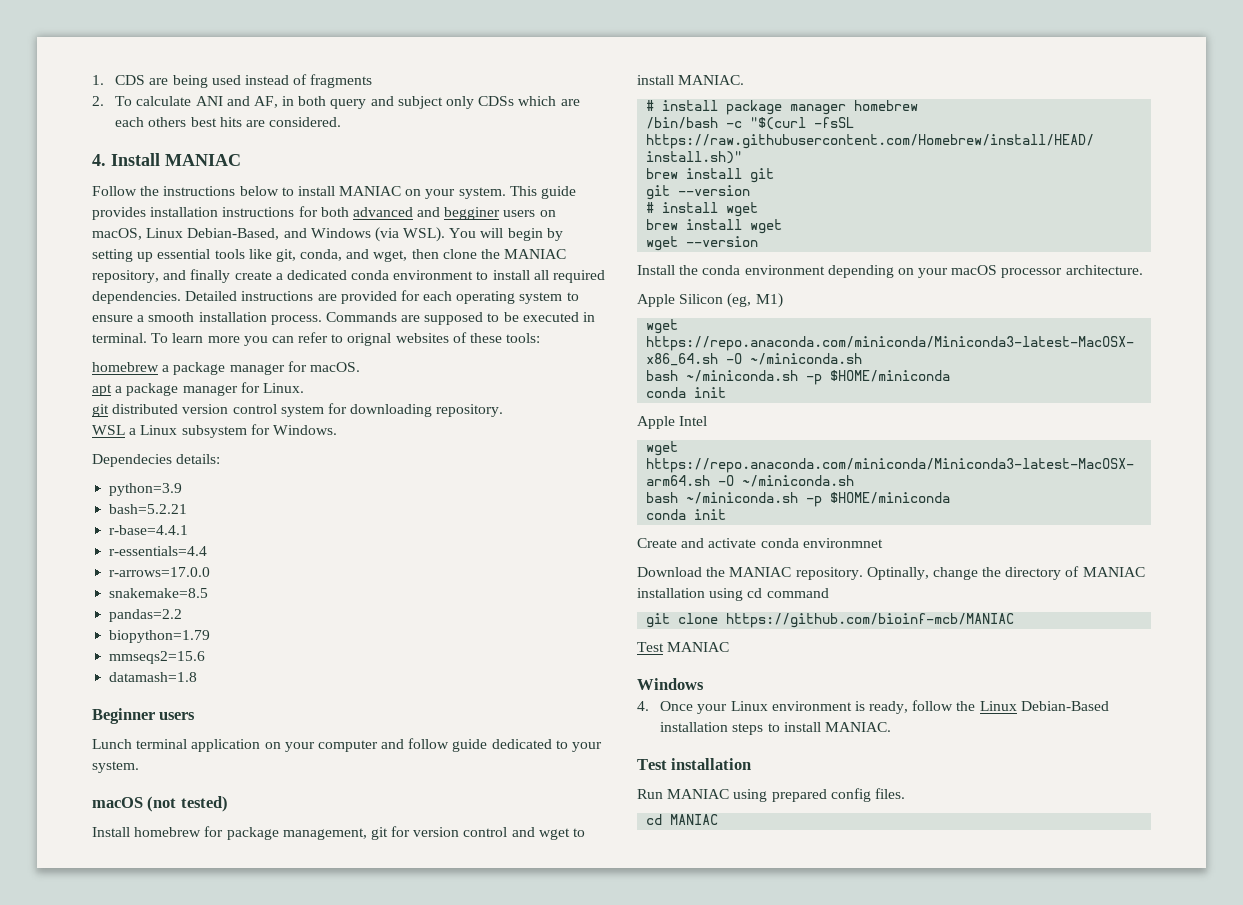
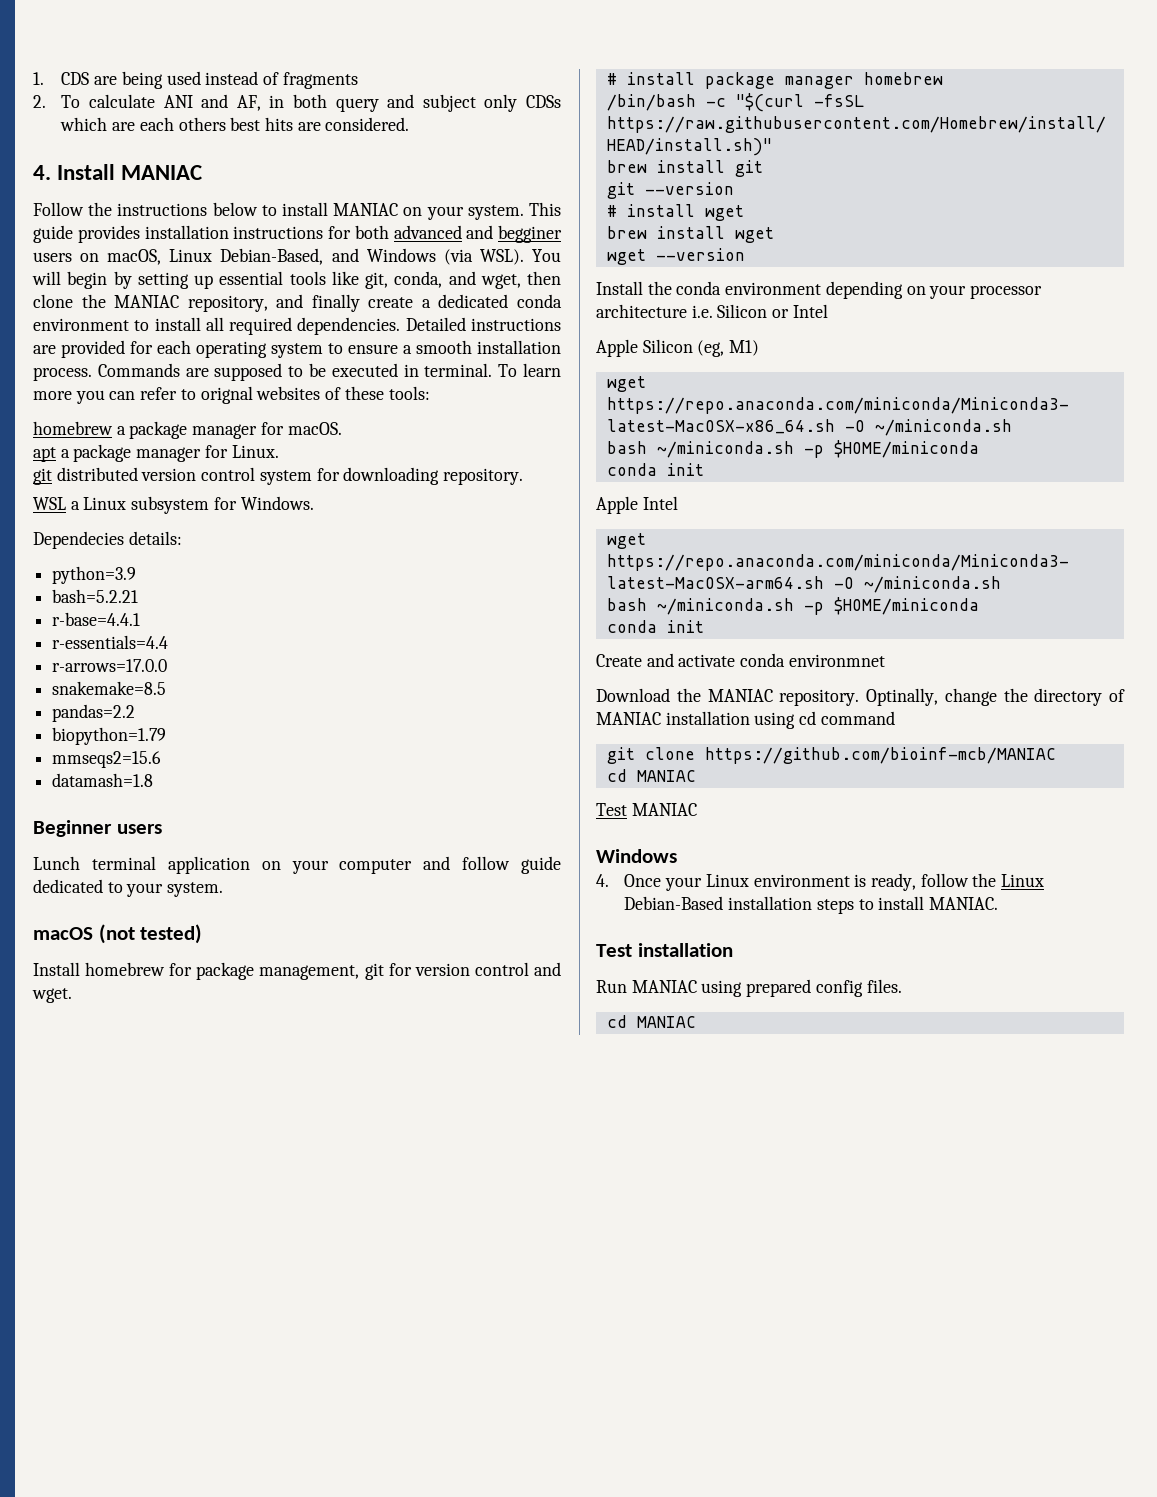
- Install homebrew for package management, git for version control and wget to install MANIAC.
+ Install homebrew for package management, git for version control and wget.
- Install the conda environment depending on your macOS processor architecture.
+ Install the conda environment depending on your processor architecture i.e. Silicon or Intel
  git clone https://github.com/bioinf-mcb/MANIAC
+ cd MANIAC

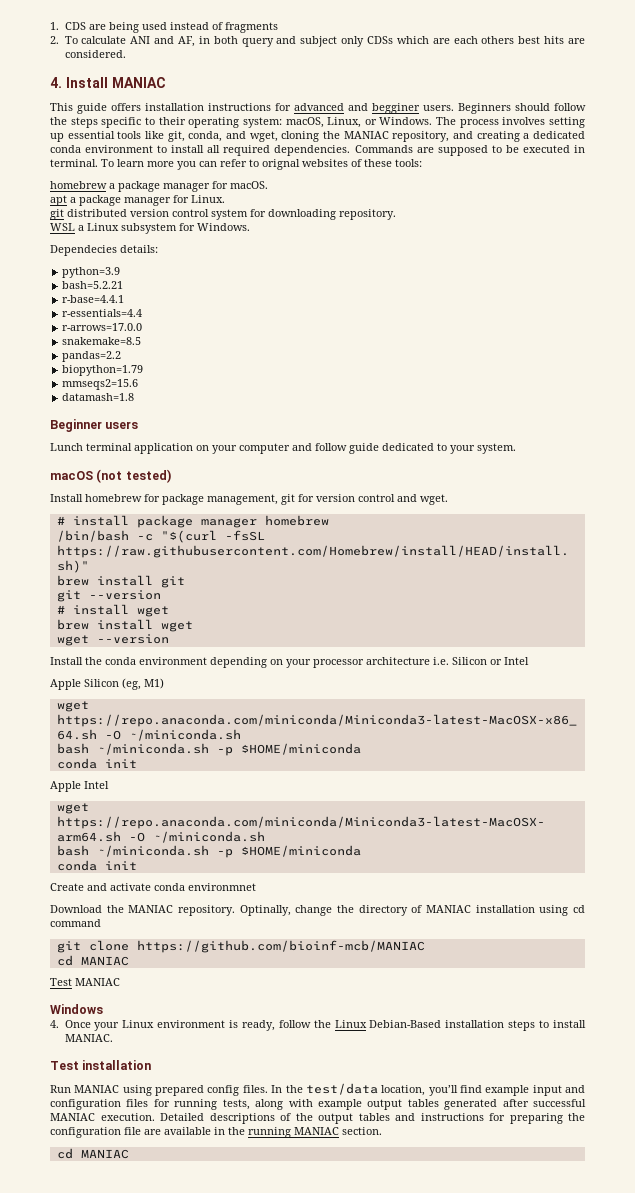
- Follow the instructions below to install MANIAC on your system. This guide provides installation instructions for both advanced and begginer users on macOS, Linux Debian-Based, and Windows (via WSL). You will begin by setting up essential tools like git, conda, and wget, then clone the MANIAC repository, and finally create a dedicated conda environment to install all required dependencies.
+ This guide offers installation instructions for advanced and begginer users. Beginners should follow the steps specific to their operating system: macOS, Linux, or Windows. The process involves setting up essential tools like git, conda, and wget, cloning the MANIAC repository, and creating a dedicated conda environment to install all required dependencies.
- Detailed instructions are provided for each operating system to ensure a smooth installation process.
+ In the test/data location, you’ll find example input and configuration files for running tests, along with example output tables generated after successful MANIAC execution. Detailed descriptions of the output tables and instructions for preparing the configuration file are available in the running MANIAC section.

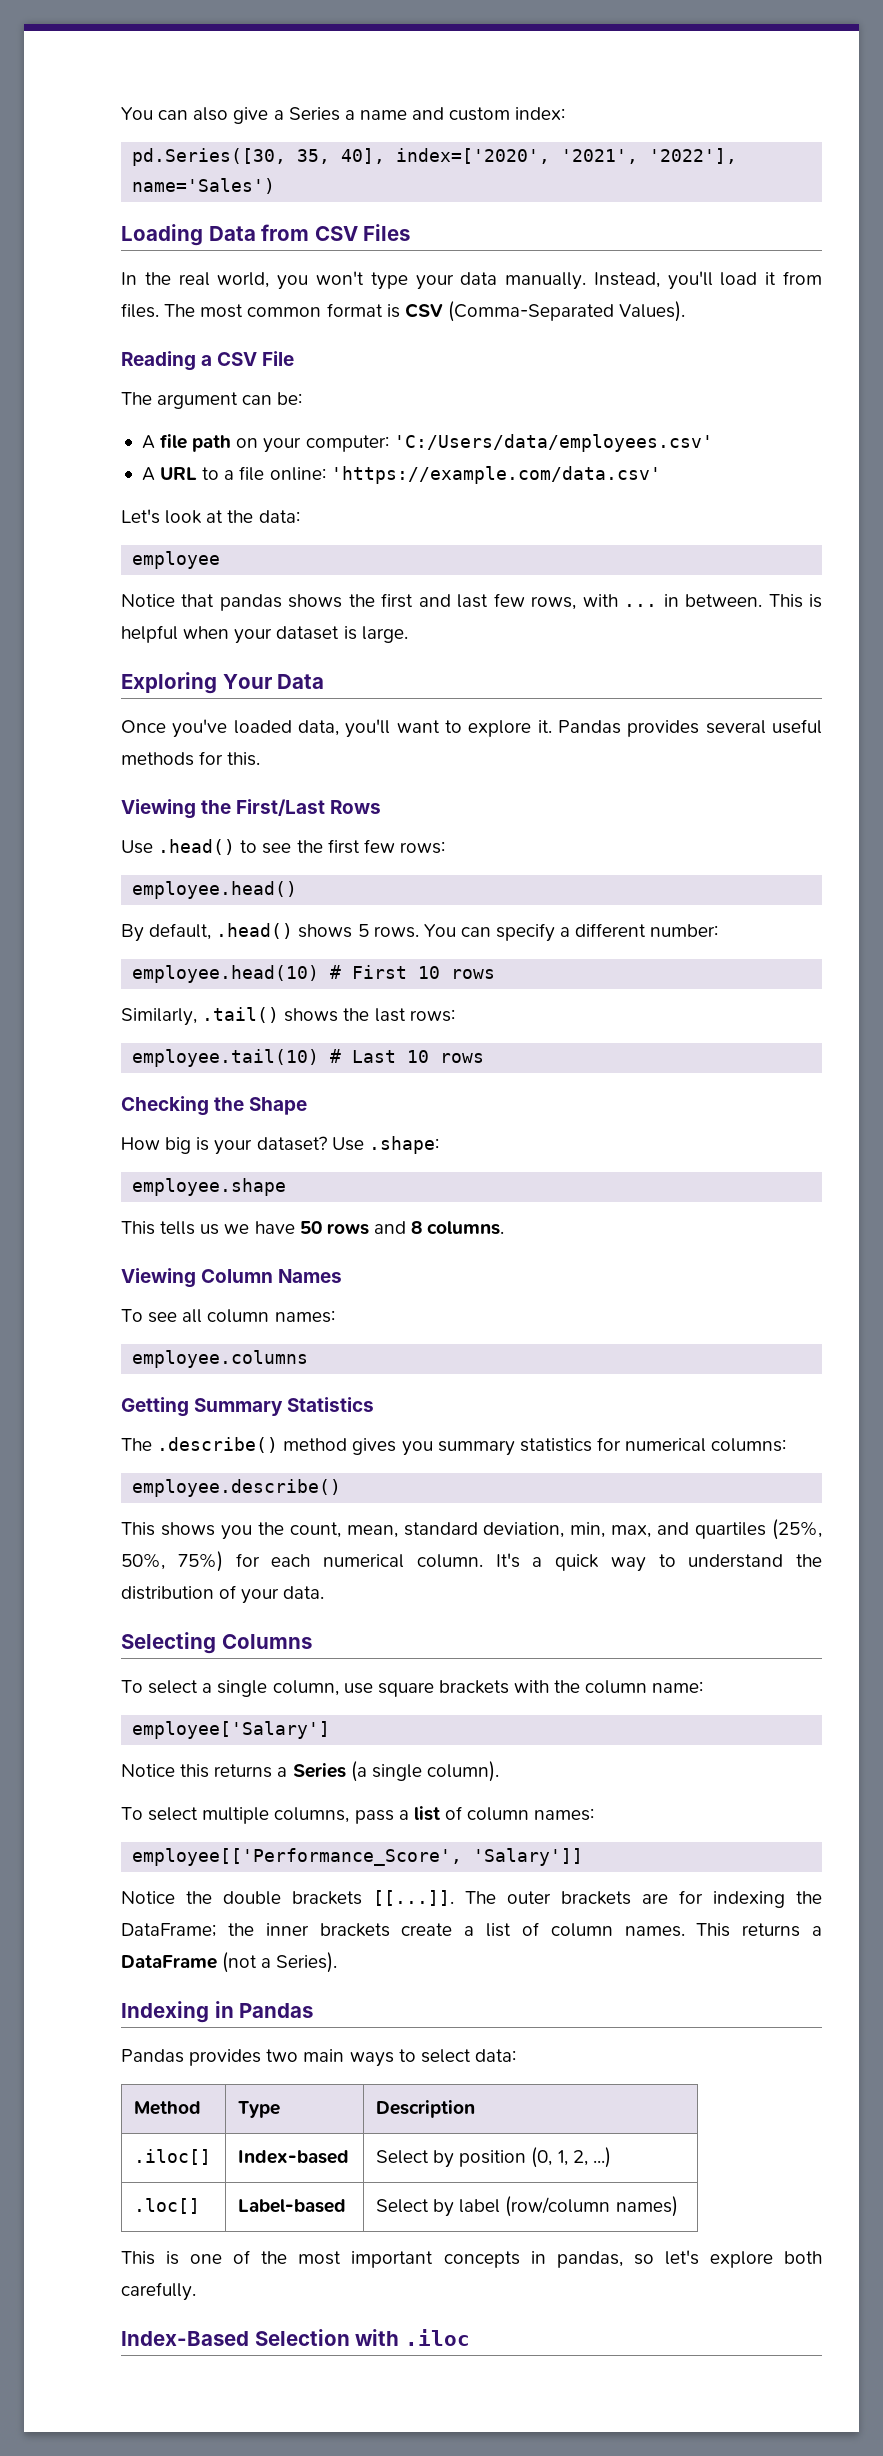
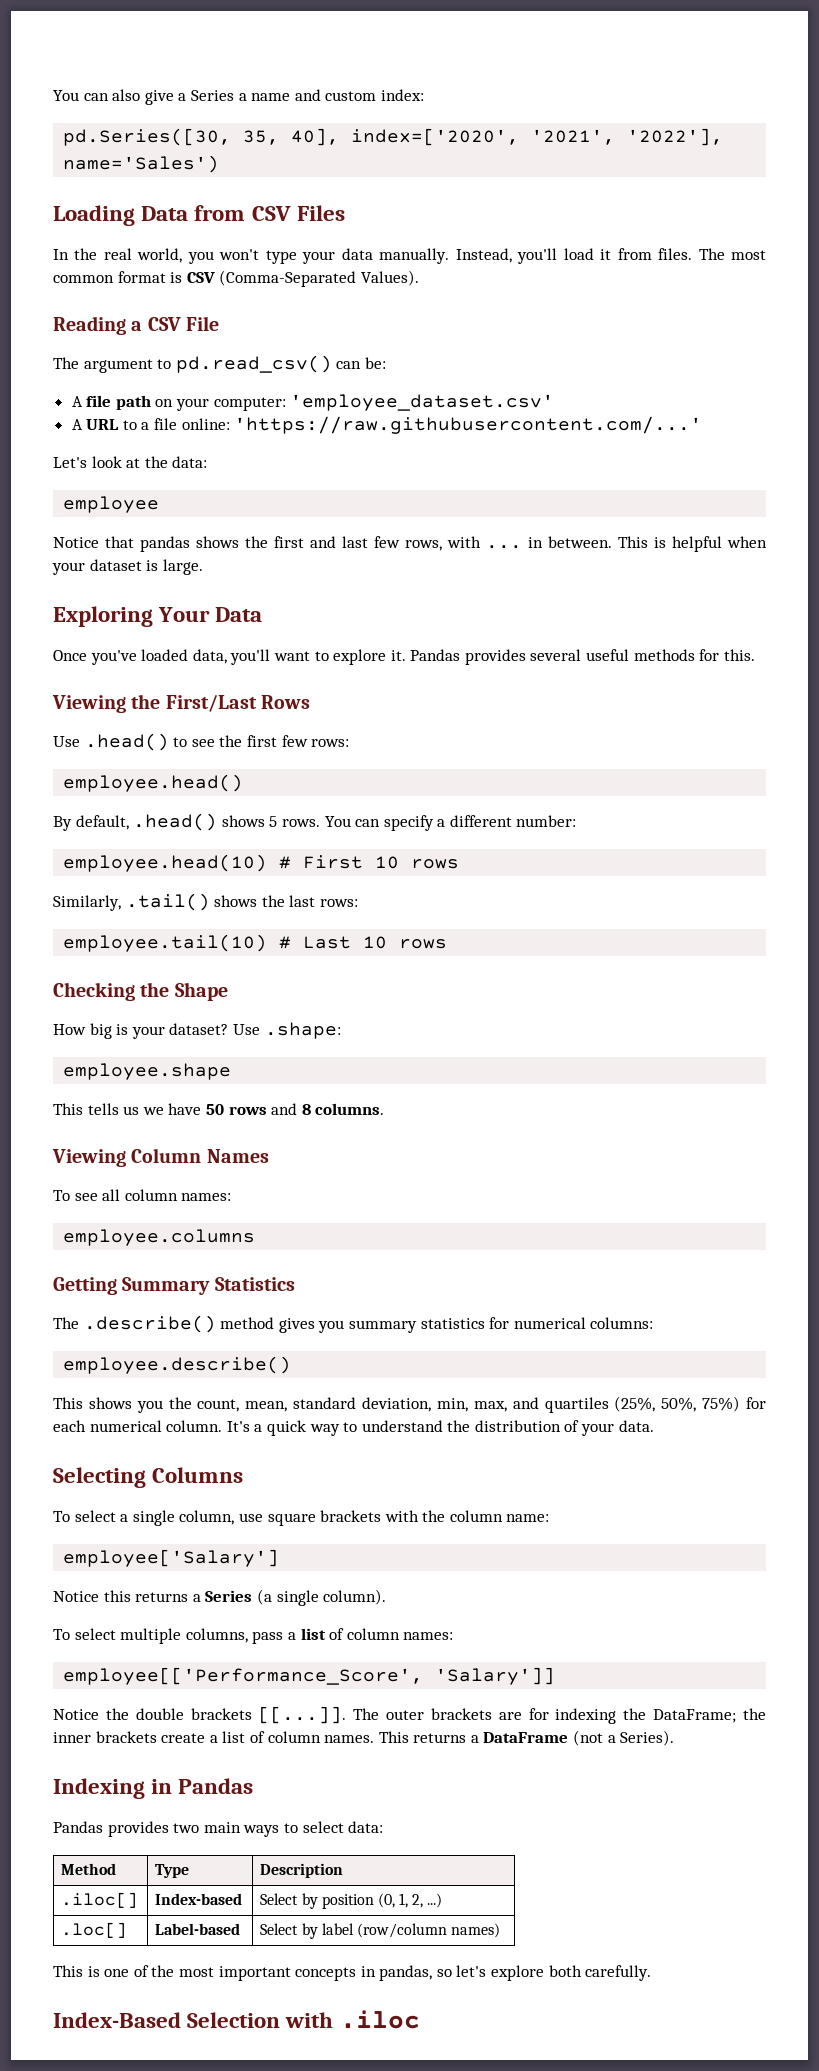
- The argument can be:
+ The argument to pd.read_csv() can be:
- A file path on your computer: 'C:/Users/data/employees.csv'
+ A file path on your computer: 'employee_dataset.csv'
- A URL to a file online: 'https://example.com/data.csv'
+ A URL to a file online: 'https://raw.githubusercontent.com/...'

- Exercise directions: Read through the entries above, and wherever a line holds the string "processor", copy it.

- Solution:
- Install the conda environment depending on your macOS processor architecture.
+ Install the conda environment depending on your processor architecture i.e. Silicon or Intel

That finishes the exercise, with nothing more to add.